Bringing Large Geospatial Datasets to the Web
Last week Dale wrote about the problems surrounding large geospatial datasets. That got me thinking about large geospatial datasets from another angle, delivering them to the web browser.
The web has evolved over the past few years at a ferocious rate and the applications people are now building are phenomenal. The shift within the geospatial world to the web has also been dramatic with the web application frameworks such as ArcGIS Server JavaScript API, Bing, Google Maps and OpenLayers bringing spatial capabilities to the fingertips of normal web developers. Yet as a GIS professional, I still don’t live in my web browser like I do in other areas of my work. I think one of the main issues holding back GIS applications moving fully to the web is the size and complexity of the datasets we work with.
Google was the first mainstream company to bring large geospatial datasets to the web when they launched Google Maps back in 2005. Google Maps delivers the data seamlessly to the user by serving up many small tiles, the client (web browser) then reassembles them into one big image at the end. All other mapping frameworks have since used similar methodologies.
Serving static map tiles is very fast but just doesn’t cut it for the GIS professional as we often want to see and manipulate our vector data (points, polylines and polygons). Displaying vector data as overlays on our mapping framework of choice is easy with several commercial and open source solutions available which allow you to create a mapping service and free your data as a web friendly format such as KML or GeoRSS. The problem arises once this data reaches the web browser.
The limitation actually lies with the way the web browser stores and manipulates the data.
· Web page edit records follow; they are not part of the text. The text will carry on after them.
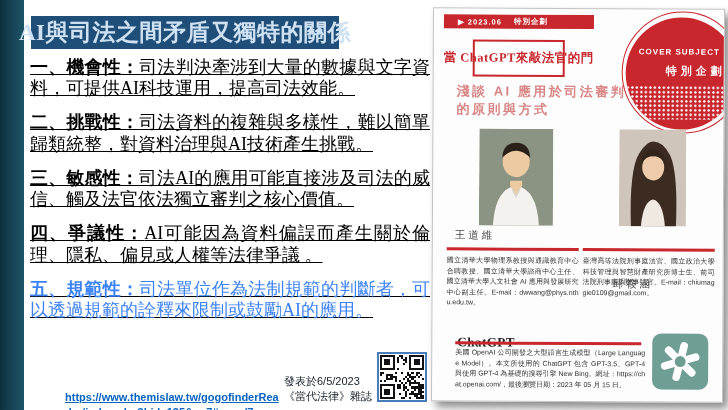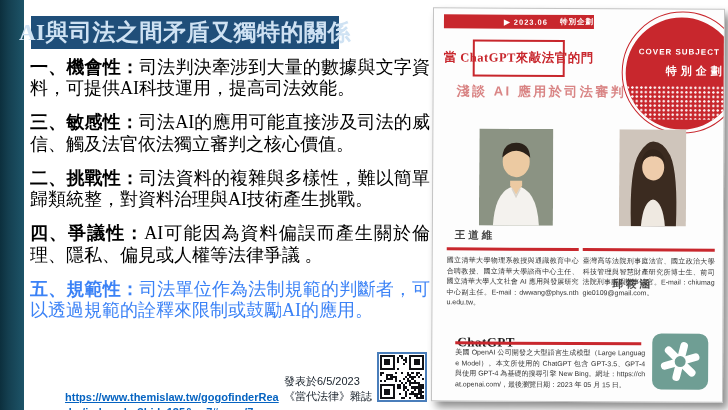--- a/index.html
+++ b/index.html
@@ -39,7 +39,7 @@
 
   .issue-bar{position:absolute;left:10px;top:6px;width:150px;height:14px;background:#C8272D;
     color:#fff;font-size:7.5px;font-weight:700;display:flex;align-items:center;gap:12px;
-    padding-left:14px;box-sizing:border-box;letter-spacing:1px;justify-content:flex-end;}
+    padding-left:14px;box-sizing:border-box;letter-spacing:1px;}
 
   .cover-ring{position:absolute;right:-20px;top:2px;width:120px;height:120px;border-radius:50%;
     border:1px solid #C8272D;}

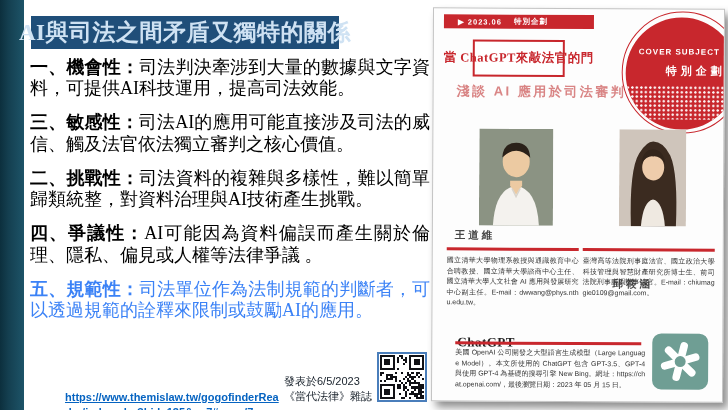--- a/index.html
+++ b/index.html
@@ -16,7 +16,7 @@
     font-size:23px;font-weight:600;letter-spacing:0.5px;white-space:nowrap;}
 
   
-  .points{position:absolute;left:30px;top:57px;width:400px;}
+  .points{position:absolute;left:30px;top:57px;width:400px;text-decoration:underline;}
   .pt{margin:0 0 13px 0;font-family:"Liberation Serif","DejaVu Serif",serif;
     font-size:18px;line-height:1.18;color:#000;text-align:justify;}
   .pt b{font-weight:700;}

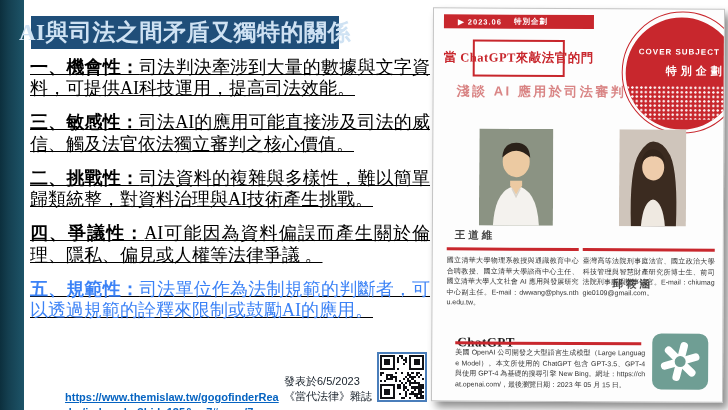--- a/index.html
+++ b/index.html
@@ -256,6 +256,7 @@
 
     <div class="subtitle">
       <div>淺談 AI 應用於司法審判</div>
+      <div>的原則與方式</div>
     </div>
 
     <div class="photo photo-left">

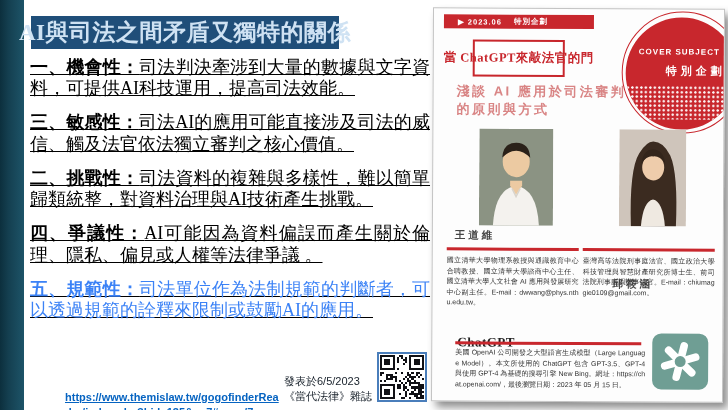--- a/index.html
+++ b/index.html
@@ -103,8 +103,8 @@
 
   <div class="points">
     <p class="pt"><b>一、機會性：</b><span>司法判決牽涉到大量的數據與文字資料，可提供AI科技運用，提高司法效能。</span></p>
+    <p class="pt"><b>二、挑戰性：</b><span>司法資料的複雜與多樣性，難以簡單歸類統整，對資料治理與AI技術產生挑戰。</span></p>
     <p class="pt"><b>三、敏感性：</b><span>司法AI的應用可能直接涉及司法的威信、觸及法官依法獨立審判之核心價值。</span></p>
-    <p class="pt"><b>二、挑戰性：</b><span>司法資料的複雜與多樣性，難以簡單歸類統整，對資料治理與AI技術產生挑戰。</span></p>
     <p class="pt"><b>四、爭議性：</b><span>AI可能因為資料偏誤而產生關於倫理、隱私、偏見或人權等法律爭議 。</span></p>
     <p class="pt hl"><b>五、規範性：</b><span>司法單位作為法制規範的判斷者，可以透過規範的詮釋來限制或鼓勵AI的應用。</span></p>
   </div>

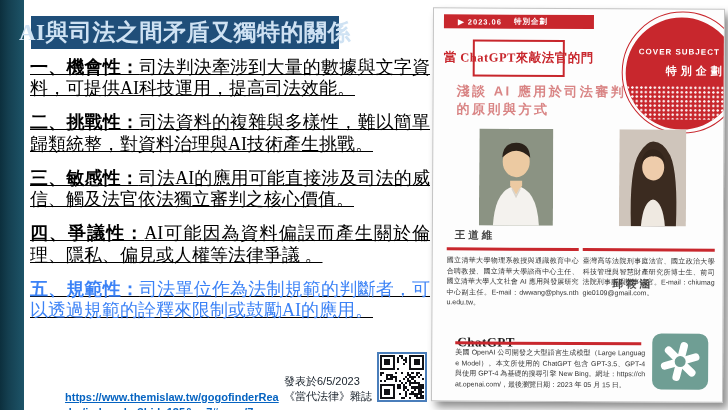--- a/index.html
+++ b/index.html
@@ -67,7 +67,7 @@
   .photo-left{left:46px;}
   .photo-right{left:186px;}
 
-  .author-name{position:absolute;top:220px;font-size:10.5px;font-weight:700;color:#454545;
+  .author-name{position:absolute;top:220px;font-size:10.5px;font-weight:400;color:#454545;
     letter-spacing:3px;}
   .name-left{left:22px;}
   .name-right{left:180px;margin-top:48px;}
When we build complex web applications we rely on JavaScript (you can use Flash, Java, etc too – but that’s a whole other discussion) to add the data to the map and manipulate it. JavaScript has very limited access to processing power and we always have to work with the weakest link which is usually an old version of Internet Explorer (comparison of JavaScript processing times).
Let’s run through a quick example, say we want to overlay 10,000 points on our map (0.00001 times the size of the datasets Dale was talking about last week). With this number of points, performing any operation on one of the point geometries would require looping through the points and an older browser with a slower JavaScript engine would likely give you the dreaded script timeout error.So we have established that working with large datasets in the web browser is difficult. However, there are several things we can do on both the client/server-side to help abate the issue:
- Only return data that the user needs to see.
This is the single most important point. When requesting the data the client should send back its current bounding box and the service should be configured to read the bounding box and return the data within/in immediate proximity of the box. You usually need to attach the client request to the mouse move event on the map in some way. Adding the zoom level to the request is also usually required (or you can configure this on the server), as if you send back a bounding box covering the entire of North America, you don’t want to return all points within that area. Instead you may want to just show one point per state if it contains any data and style it differently.Another way to limit the data returned is to allow the client is to pass filter parameters back, such as ID or feature class, which help further narrow down the selection.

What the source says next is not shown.